Work to complete: Scan the lines below for "CONTROL" and copy the matches.

Stored items from a collection:

+ + + + + + +

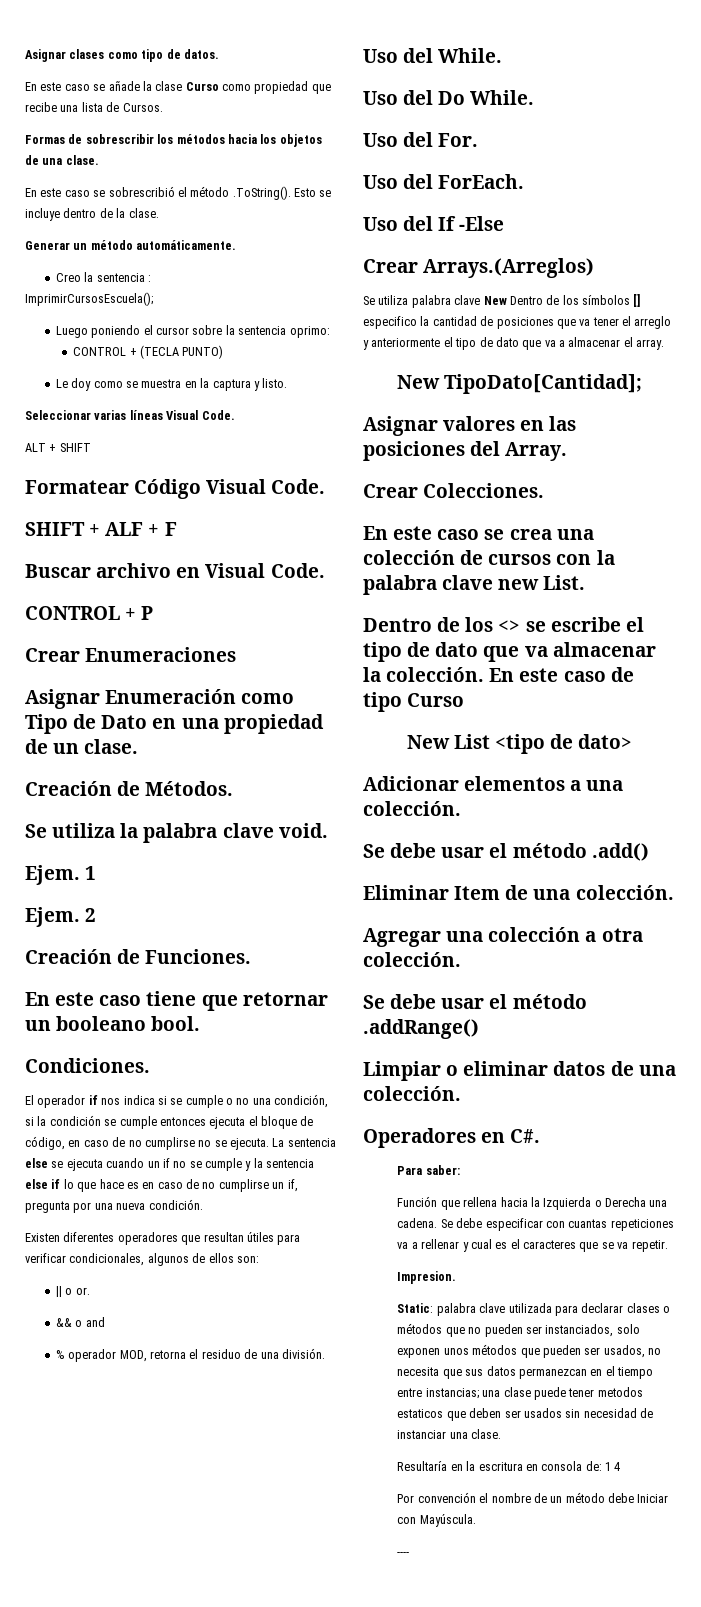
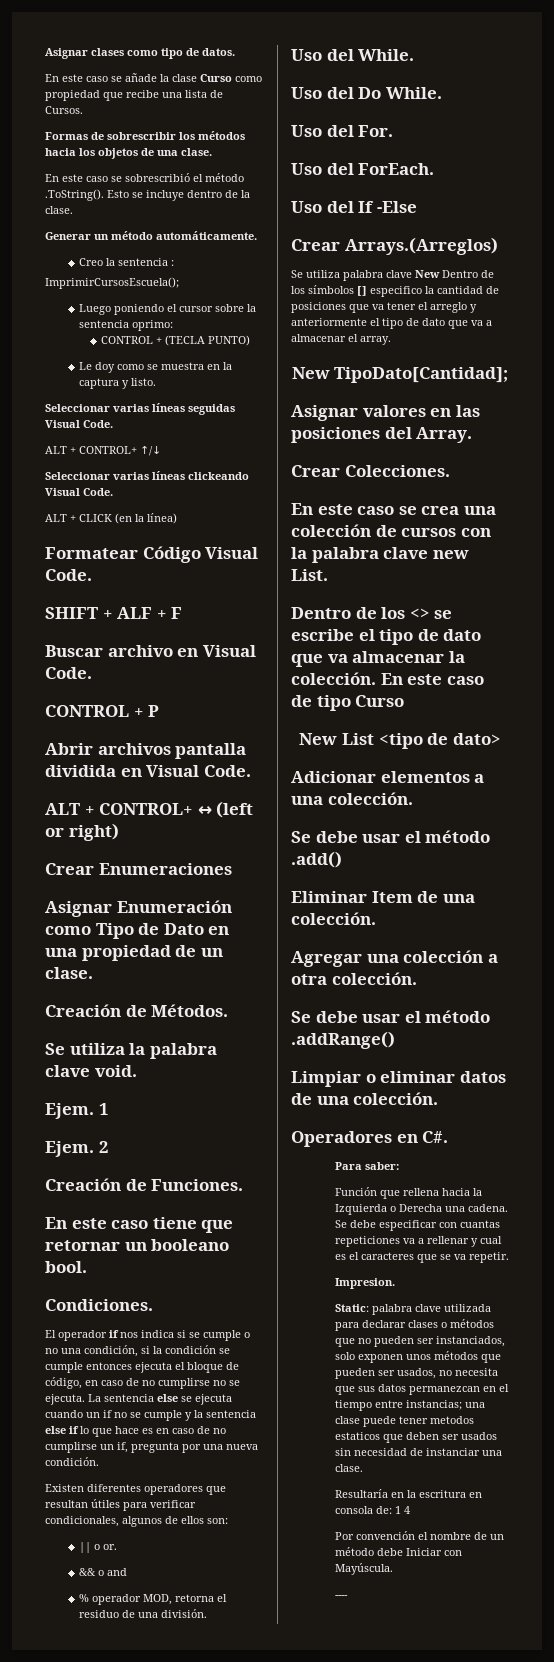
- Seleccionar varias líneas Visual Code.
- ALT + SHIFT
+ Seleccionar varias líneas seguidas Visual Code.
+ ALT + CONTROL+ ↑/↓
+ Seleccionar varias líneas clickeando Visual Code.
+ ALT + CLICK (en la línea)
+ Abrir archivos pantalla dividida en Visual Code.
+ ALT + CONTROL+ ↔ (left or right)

+ + + + + + +

Response box:
+ ALT + CONTROL+ ↑/↓
+ ALT + CONTROL+ ↔ (left or right)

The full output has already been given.